Cinema
14 feb 2020

"Voglio correre", il film del Dott. Costa

Abbiamo visto il docufilm voluto e realizzato dal Dott. Costa, una testimonianza commovente lunga 40 anni di gare

Due ore sulle ginocchia di un nonno che racconta una storia, davanti a un caminetto che  scalda e proietta variazioni di luce. Solo che le ginocchia sono state le poltroncine di un cinema sopravvissuto alla modernità, il Centrale di Imola, e il fuoco lo schermo su cui andava in scena la prima del mini tour di “Voglio correre”, il film voluto e realizzato da Claudio Marcello Costa per raccontare la sua vita tra i piloti. Un nonno, il Dottorcosta, che ricorre all’epica, alla letteratura, al linguaggio di fiaba e che potrebbe talvolta correre il rischio, proprio per questo suo modo, di non risultare abbastanza credibile.

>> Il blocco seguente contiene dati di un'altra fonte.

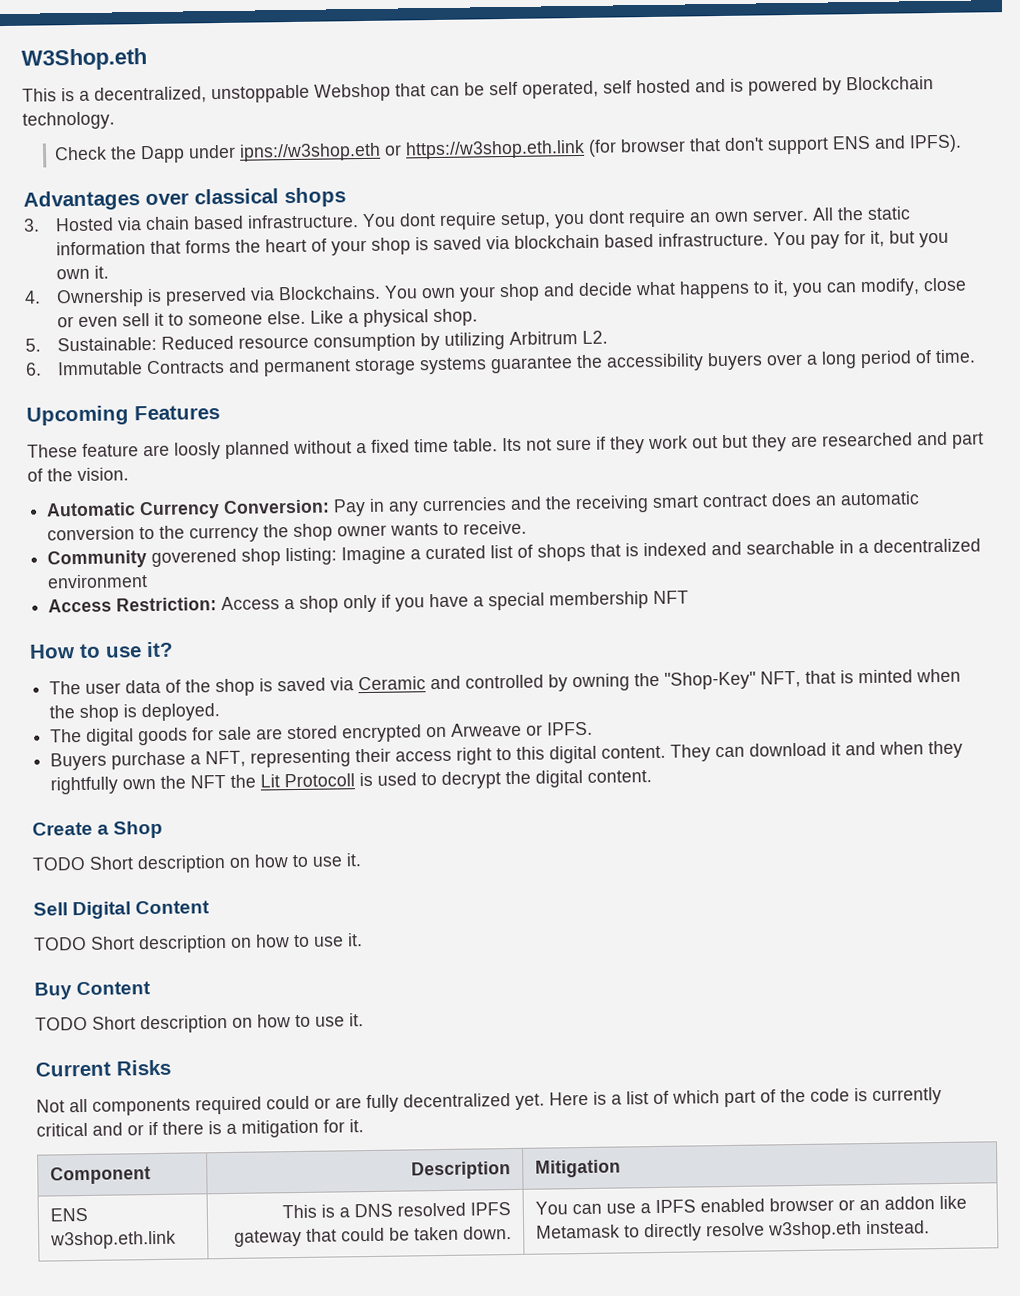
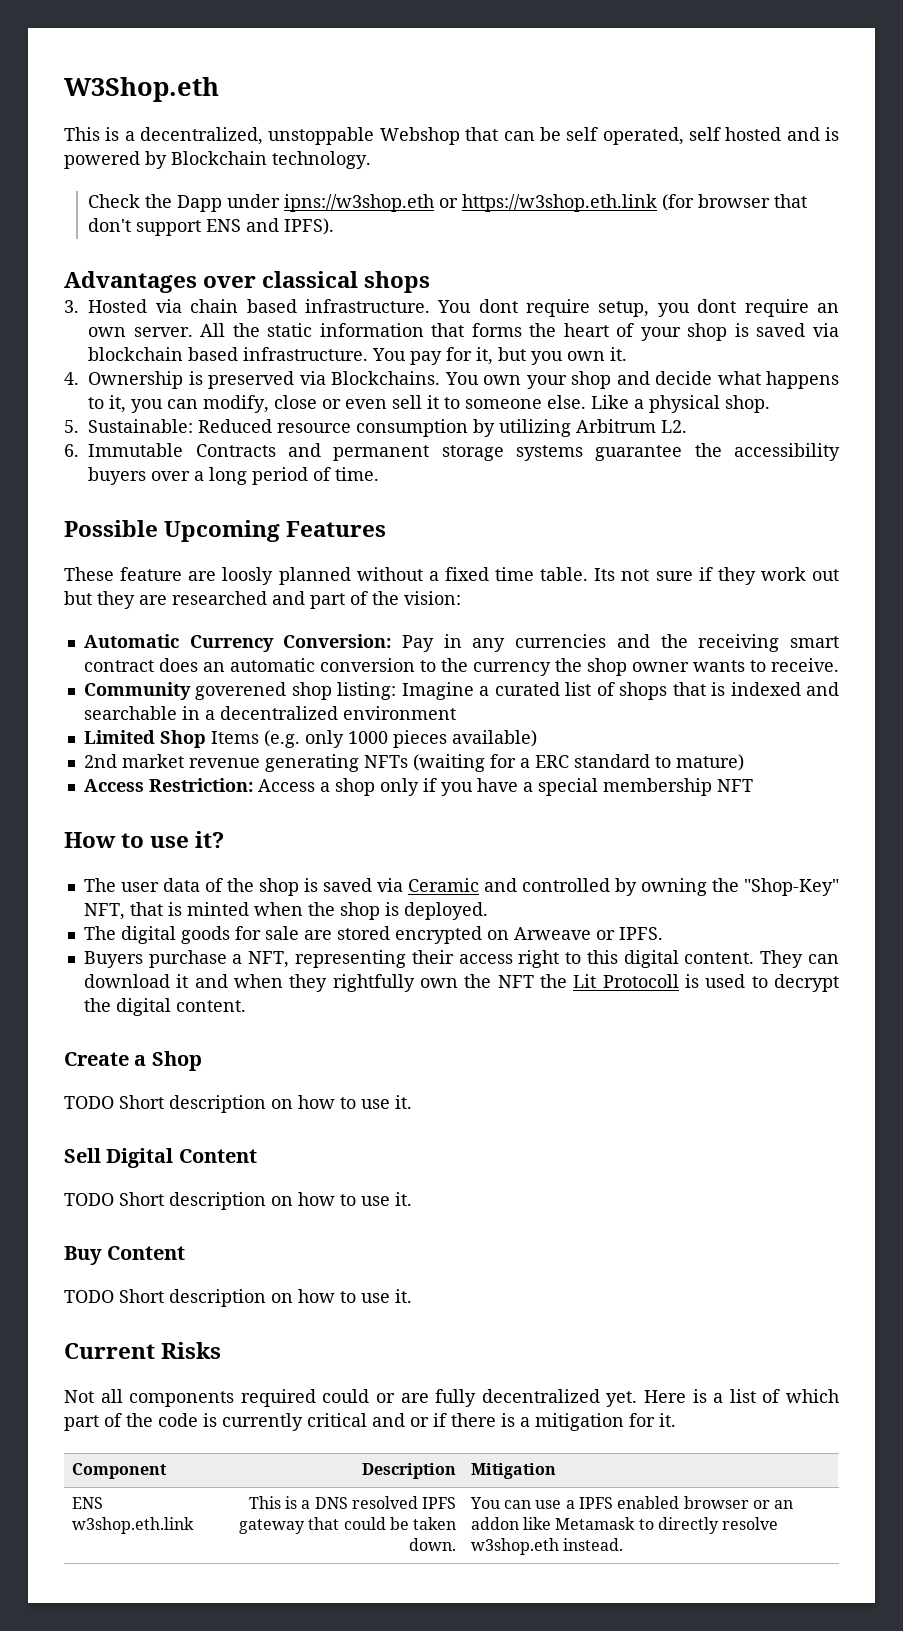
- Upcoming Features
+ Possible Upcoming Features
- Its not sure if they work out but they are researched and part of the vision.
+ Its not sure if they work out but they are researched and part of the vision:
+ Limited Shop Items (e.g. only 1000 pieces available)
+ 2nd market revenue generating NFTs (waiting for a ERC standard to mature)

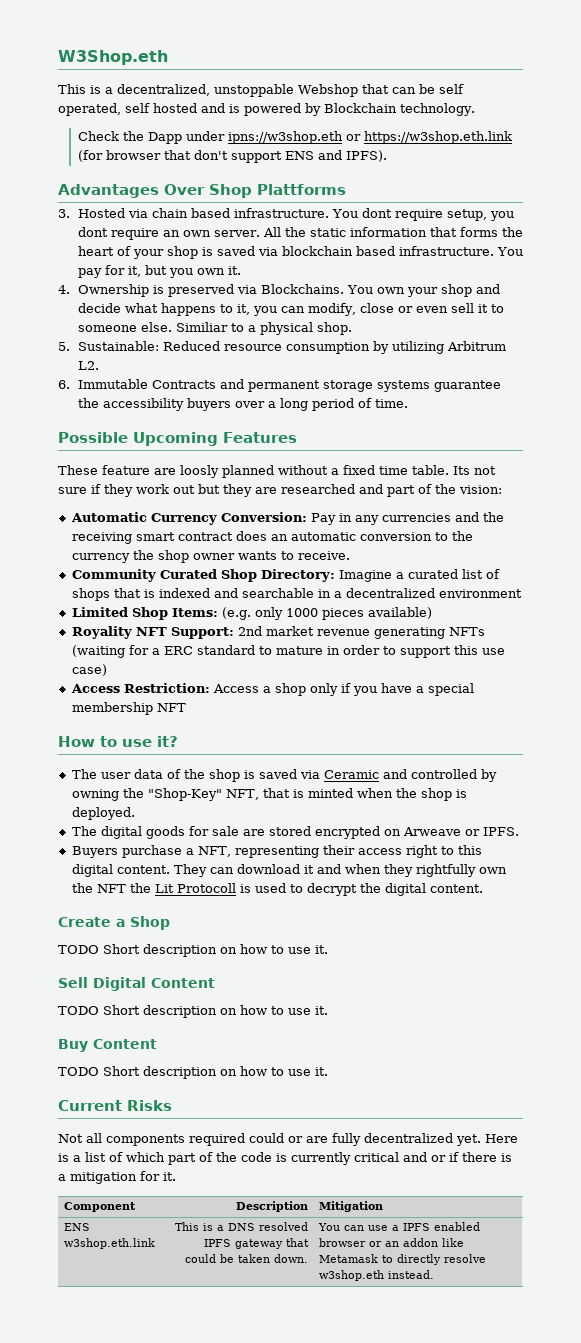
- Advantages over classical shops
+ Advantages Over Shop Plattforms
- Like a physical shop.
+ Similiar to a physical shop.
- Community goverened shop listing: Imagine a curated list of shops that is indexed and searchable in a decentralized environment
+ Community Curated Shop Directory: Imagine a curated list of shops that is indexed and searchable in a decentralized environment
- Limited Shop Items (e.g. only 1000 pieces available)
+ Limited Shop Items: (e.g. only 1000 pieces available)
- 2nd market revenue generating NFTs (waiting for a ERC standard to mature)
+ Royality NFT Support: 2nd market revenue generating NFTs (waiting for a ERC standard to mature in order to support this use case)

E allora ecco che in prima fila c’erano i testimoni, almeno alcuni, di quanto vera fosse la favola di quel medico eretico - capace di diventare il mito dei suoi stessi miti, l’Omero degli òmeri, la seconda mamma dei piloti - e della sua clinica mobile: da Loris Reggiani a Marino Bartoletti, da Virginio Ferrari a Vinicio Salmi. Testimonianze a rafforzare le immagini sullo schermo, ma anche segno di riconoscenza per quell’uomo che, aderendo al principio che “la follia è la vera saggezza”, ha permesso ai protagonisti di 40 anni di corse di regalare a tutti gli appassionati pagine di motociclismo leggendarie.

Sin da quella volta in cui, piccolissimo, attraversò la pista di Imola per soccorrere un pilota e evitare che altri si facessero male. Un’immagine immortalata da un giornale dell’epoca che costò a Claudio Marcello Costa il durissimo rimprovero del padre Checco e una profezia per la vita: “tu farai questo, tu salverai campioni”. Per essere crudi: senza il dottor Costa ci sarebbe stata la metà dei piloti, sarebbero rimasti solo quelli più fortunati e meno avvezzi al rischio. E, diciamolo chiaramente, sarebbe stato tutto un altro, noioso, spettacolo. Rossi, Zanardi, Marquez, Doohan per dirne alcuni, con gli occhi pieni di luce mentre parlano di un uomo capace di cullare le loro debolezze e custodire i loro segreti.
 

Come quello, svelato proprio nel film, protetto fin dopo il tragico primo maggio del 1994: “Sì, sono stato il medico di Ayrton Senna, ma non si doveva sapere in giro, e ho pianto tanto quel giorno in cui ho capito che non avrei più sentito la voce di quel brasiliano dolcissimo che mi chiedeva dei suoi acciacchi”. Perché, inevitabilmente, la vita raccontata dalla pellicola è stata anche una vita sempre accompagnata dall’idea della morte, da quella signora vestita di nero con cui il protagonista è stato sempre in amorosa lotta. E, come in ogni film, finiscono per non mancare anche le lacrime.

“Un medico tutto matto”, “uno stregone”, “uno che mischiava scienza e magia”, in due ore di docufilm i campioni di 40 anni di corse hanno provato a definire un uomo e la sua storia. Senza riuscirci. Con la soluzione che, ancora una volta, è arrivata dallo steso protagonista: “chiamatemi dottorcosta, tutto piccolo, tutto attaccato”. E’ così che lo riconosce la gente, è così che raccoglie gli abbracci sia degli attori che degli spettatori, in quella simbolica passeggiata nel paddock che chiude il film e fissa per sempre, anche su una pellicola ormai digitale, la favola vera di un nonno che accoglieva i suoi ragazzi sulle ginocchia, li curava e, poi, trovava il coraggio e la forza di rimandarli a giocare.